众多生物过程与机制均依赖于DNA中碱基配对与氢键作用的细节信息。X射线晶体学（X-ray crystallography）与冷冻电镜（cryo-EM）难以量化氢键作用，原因在于难以观测氢原子的位置，但溶液态与固态核磁共振波谱法（NMR spectroscopy）可实现位点特异性的氢键探测，其中固态NMR尤其适用于体积庞大、转动缓慢的DNA复合物。此前我们的研究表明，低温动态核极化（dynamic nuclear polarization，DNP）增强型固态核磁共振技术，可在类天然条件下，于多种DNA体系中有效区分胡斯坦碱基配对（Hoogsteen base pairs，bps）与经典沃森-克里克碱基配对（canonical Watson-Crick bps）。本研究以包含两段中央腺嘌呤-胸腺嘧啶（A-T）碱基配对的12聚体DNA双链为模型，分别采用沃森-克里克构象与顺式胡斯坦构象，通过实验证明可利用DNP固态核磁共振技术测量胸腺嘧啶N3-H3键长——该键长对N-H···N氢键的细节极为敏感，且可在相同DNA序列背景下，系统比较两种碱基配对构象的氢键作用。
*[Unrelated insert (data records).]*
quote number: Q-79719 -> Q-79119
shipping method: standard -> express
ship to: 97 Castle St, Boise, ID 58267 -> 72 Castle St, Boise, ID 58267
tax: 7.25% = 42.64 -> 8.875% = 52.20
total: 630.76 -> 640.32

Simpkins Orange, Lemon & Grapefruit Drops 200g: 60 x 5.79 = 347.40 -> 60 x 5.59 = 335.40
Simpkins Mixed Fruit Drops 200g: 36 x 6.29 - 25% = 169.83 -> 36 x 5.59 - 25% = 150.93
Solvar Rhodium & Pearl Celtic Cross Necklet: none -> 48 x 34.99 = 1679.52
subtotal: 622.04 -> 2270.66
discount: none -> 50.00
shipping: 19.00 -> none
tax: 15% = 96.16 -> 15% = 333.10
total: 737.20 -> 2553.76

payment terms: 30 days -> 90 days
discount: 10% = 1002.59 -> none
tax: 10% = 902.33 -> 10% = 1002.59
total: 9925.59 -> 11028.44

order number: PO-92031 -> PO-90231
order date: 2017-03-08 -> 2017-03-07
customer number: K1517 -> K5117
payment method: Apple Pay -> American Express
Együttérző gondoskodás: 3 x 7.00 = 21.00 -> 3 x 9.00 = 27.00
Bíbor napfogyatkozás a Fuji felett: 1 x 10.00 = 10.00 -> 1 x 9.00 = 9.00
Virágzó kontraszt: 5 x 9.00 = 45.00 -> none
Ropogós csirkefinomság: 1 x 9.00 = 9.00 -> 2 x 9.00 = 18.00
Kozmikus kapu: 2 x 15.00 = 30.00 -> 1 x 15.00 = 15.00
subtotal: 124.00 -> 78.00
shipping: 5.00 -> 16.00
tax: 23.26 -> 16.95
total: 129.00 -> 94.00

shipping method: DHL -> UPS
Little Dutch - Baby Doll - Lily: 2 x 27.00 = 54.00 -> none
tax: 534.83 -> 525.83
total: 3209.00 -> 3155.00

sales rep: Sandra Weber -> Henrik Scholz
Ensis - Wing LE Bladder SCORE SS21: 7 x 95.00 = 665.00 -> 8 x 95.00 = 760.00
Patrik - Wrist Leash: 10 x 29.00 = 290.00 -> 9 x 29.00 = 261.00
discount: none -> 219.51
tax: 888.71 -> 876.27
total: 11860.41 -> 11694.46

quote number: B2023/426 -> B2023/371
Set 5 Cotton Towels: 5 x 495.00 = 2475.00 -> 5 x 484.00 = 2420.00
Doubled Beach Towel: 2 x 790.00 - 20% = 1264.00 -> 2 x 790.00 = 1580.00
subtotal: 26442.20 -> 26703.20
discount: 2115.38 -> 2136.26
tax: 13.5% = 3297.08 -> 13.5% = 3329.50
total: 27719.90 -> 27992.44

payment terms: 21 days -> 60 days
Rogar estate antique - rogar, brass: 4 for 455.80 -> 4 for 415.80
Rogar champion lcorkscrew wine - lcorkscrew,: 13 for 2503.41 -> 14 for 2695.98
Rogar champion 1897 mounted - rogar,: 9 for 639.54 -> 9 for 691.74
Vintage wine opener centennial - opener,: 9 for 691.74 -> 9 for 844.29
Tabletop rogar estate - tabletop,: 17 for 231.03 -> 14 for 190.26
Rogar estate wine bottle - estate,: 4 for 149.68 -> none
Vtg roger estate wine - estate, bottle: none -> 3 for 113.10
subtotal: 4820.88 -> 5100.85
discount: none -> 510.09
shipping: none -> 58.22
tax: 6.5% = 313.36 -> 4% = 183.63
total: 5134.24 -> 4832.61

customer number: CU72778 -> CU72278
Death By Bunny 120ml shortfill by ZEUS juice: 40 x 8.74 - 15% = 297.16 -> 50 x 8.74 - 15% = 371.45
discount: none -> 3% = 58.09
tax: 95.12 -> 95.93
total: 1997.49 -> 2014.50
针对该DNA双链，相较于在相近实验条件下测得的N-乙酰缬氨酸（N-acetyl-valine）参考酰胺键长1.015 ± 0.010 Å，沃森-克里克A-T碱基配对与顺式胡斯坦A（syn）-T碱基配对的胸腺嘧啶N3-H3键长分别为1.055 ± 0.011 Å与1.060 ± 0.011 Å，二者几乎一致。考虑到此前考虑零点运动的量子化学计算预测，肽段N-H有效键长约为1.041 Å，这与常温下肽与蛋白质的溶液态及固态核磁共振研究结果相符；为便于与此前研究直接对比，我们可对DNA样品的胸腺嘧啶N3-H3键长进行适当校正：以1.041 Å的肽N-H参考键长为基准，沃森-克里克A-T与顺式胡斯坦A（syn）-T碱基配对的校正后键长分别为1.083 Å与1.087 Å。值得注意的是，在该模型DNA双链的背景下，上述结果表明，沃森-克里克与胡斯坦碱基配对构象之间的N-H···N A-T氢键并无显著差异。更广泛而言，基于低温DNP固态核磁共振技术的高精度N-H键长测量方法，有望为一系列DNA复合物与碱基配对环境中的氢键作用提供精细化的对比分析手段。